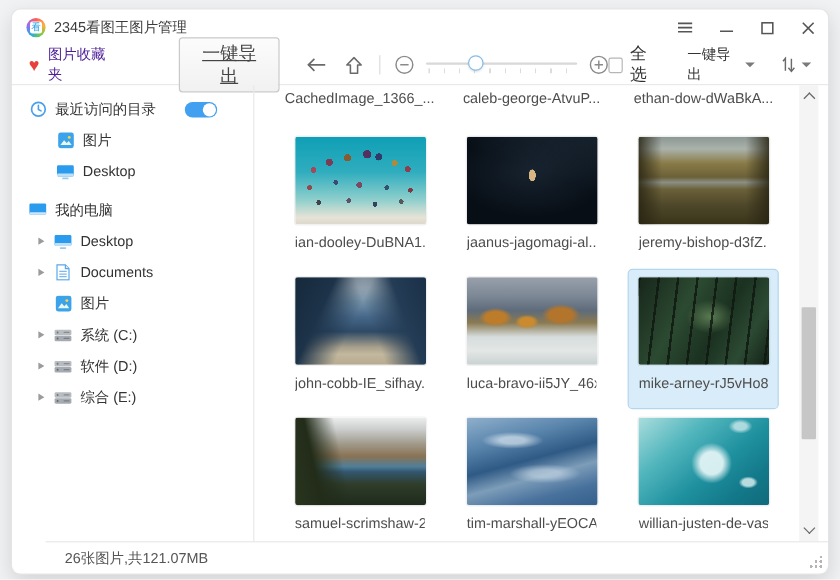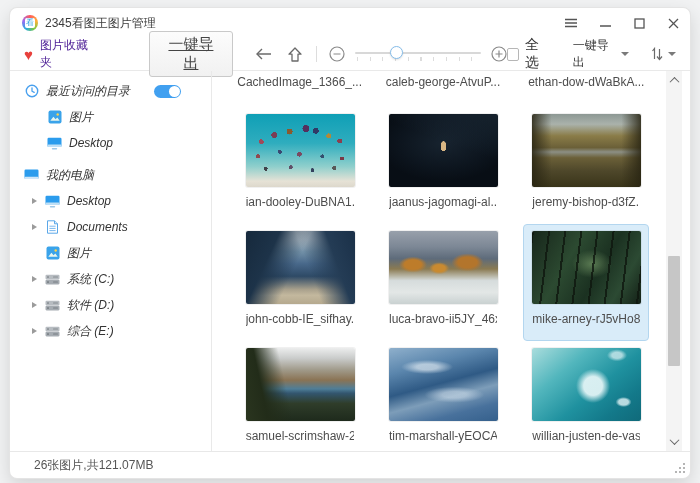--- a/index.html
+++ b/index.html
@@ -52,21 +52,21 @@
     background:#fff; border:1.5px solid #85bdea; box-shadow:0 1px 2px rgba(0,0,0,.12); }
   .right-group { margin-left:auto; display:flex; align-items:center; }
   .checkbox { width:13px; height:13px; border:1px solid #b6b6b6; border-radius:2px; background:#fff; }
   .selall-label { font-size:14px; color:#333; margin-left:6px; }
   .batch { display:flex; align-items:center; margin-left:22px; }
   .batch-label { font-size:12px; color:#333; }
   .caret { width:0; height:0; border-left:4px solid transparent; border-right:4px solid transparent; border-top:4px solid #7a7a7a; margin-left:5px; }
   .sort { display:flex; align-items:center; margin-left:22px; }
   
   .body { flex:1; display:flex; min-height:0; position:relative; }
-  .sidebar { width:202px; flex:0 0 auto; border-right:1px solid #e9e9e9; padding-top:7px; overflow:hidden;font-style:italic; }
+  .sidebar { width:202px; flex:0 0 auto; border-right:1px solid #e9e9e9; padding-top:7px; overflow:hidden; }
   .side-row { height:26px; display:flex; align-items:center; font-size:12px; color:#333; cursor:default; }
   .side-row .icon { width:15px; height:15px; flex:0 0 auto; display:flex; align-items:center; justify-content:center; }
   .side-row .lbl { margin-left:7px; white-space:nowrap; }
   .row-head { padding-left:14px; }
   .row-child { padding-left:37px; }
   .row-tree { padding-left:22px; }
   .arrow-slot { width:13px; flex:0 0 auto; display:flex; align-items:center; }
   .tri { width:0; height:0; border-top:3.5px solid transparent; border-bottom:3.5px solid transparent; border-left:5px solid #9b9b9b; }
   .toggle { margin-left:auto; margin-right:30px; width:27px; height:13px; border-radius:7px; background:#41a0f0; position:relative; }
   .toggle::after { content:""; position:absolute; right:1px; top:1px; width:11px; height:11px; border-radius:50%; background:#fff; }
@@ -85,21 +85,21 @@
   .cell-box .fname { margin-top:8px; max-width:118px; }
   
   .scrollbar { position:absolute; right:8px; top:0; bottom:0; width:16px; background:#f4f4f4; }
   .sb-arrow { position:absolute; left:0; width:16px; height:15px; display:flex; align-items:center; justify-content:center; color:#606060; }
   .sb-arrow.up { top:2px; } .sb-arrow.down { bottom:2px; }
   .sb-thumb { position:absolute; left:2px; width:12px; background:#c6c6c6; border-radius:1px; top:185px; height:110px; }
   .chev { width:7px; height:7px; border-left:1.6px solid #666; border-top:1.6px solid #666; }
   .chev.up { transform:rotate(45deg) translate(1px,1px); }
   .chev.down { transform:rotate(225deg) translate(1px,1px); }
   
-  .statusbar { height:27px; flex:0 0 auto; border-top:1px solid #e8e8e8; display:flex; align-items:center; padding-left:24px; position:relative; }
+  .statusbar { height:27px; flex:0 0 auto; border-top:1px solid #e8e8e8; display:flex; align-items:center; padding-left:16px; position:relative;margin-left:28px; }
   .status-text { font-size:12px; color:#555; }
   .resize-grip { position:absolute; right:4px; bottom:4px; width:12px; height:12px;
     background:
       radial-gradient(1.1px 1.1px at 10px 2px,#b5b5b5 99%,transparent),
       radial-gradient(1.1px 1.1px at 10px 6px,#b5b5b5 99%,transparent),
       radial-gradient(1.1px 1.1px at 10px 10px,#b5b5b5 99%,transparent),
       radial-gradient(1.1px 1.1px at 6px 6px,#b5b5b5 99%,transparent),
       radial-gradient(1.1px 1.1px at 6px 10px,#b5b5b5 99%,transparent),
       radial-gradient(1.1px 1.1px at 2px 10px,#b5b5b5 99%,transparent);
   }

+-------+

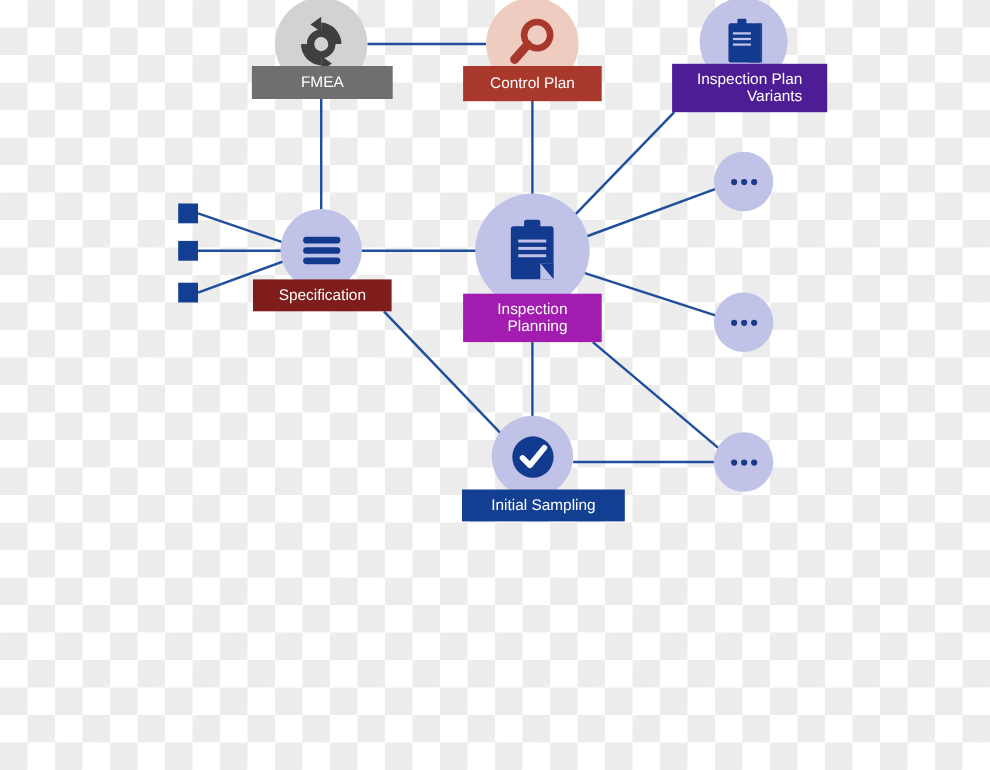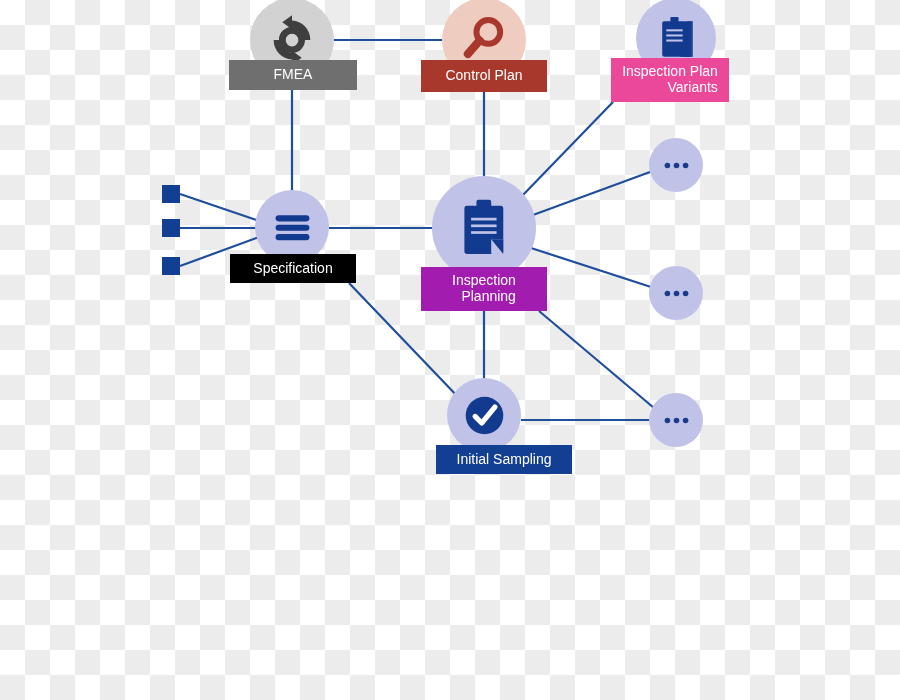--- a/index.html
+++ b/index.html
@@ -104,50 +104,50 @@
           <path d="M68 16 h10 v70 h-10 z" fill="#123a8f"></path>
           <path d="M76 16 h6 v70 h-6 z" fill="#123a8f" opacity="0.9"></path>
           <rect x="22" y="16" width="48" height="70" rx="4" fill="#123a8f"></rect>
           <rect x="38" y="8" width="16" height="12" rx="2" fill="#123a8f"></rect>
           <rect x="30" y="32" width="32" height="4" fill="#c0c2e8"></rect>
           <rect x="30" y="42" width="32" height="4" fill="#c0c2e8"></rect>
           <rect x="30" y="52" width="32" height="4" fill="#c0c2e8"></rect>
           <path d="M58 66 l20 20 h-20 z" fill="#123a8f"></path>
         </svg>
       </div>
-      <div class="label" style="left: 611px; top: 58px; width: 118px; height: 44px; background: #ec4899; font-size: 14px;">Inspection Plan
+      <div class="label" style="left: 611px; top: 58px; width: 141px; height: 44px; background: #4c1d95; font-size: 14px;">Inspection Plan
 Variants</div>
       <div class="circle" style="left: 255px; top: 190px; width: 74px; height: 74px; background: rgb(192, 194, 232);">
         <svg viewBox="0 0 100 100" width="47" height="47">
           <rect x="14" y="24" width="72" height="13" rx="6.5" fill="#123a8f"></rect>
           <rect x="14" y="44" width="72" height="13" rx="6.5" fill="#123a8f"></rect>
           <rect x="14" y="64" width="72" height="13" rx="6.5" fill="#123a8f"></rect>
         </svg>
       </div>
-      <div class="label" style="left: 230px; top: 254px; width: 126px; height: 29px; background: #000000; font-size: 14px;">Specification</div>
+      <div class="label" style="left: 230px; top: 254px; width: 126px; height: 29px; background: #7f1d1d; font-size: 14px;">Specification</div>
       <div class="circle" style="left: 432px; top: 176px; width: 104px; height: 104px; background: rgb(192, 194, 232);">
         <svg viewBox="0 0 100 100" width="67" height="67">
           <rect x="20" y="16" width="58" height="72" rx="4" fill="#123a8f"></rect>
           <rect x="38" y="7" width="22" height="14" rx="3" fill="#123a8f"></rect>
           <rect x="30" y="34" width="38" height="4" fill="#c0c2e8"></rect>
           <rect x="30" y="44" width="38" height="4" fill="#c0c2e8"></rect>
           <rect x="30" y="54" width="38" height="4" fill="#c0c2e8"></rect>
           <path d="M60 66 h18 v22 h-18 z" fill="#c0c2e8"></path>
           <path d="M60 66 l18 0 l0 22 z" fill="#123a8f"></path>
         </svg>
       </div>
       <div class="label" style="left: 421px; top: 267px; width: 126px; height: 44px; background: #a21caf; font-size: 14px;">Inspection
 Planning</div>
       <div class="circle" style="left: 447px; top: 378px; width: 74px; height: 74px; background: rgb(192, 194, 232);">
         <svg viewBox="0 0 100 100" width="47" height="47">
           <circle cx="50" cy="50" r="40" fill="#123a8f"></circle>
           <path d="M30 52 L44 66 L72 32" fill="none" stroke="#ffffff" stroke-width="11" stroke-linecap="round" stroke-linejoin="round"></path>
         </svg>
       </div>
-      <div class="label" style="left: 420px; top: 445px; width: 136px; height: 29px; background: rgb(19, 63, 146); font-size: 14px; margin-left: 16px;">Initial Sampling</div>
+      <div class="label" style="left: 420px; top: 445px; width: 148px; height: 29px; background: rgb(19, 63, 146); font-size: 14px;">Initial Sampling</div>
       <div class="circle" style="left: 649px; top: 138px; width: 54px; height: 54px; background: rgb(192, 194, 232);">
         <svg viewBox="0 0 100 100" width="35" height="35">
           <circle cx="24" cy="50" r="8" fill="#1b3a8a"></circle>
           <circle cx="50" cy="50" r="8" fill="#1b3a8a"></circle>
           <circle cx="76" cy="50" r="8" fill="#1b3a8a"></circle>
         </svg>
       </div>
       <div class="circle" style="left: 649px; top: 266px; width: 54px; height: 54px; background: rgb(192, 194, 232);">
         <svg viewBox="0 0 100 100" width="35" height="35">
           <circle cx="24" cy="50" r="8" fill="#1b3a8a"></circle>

+-------+

* **What you need to do**:
When the string "path" occurs in a line of the material, that line belongs in the answer.

* **Exercise answer**:
           <path d="M68 16 h10 v70 h-10 z" fill="#123a8f"></path>
           <path d="M76 16 h6 v70 h-6 z" fill="#123a8f" opacity="0.9"></path>
           <path d="M58 66 l20 20 h-20 z" fill="#123a8f"></path>
           <path d="M60 66 h18 v22 h-18 z" fill="#c0c2e8"></path>
           <path d="M60 66 l18 0 l0 22 z" fill="#123a8f"></path>
           <path d="M30 52 L44 66 L72 32" fill="none" stroke="#ffffff" stroke-width="11" stroke-linecap="round" stroke-linejoin="round"></path>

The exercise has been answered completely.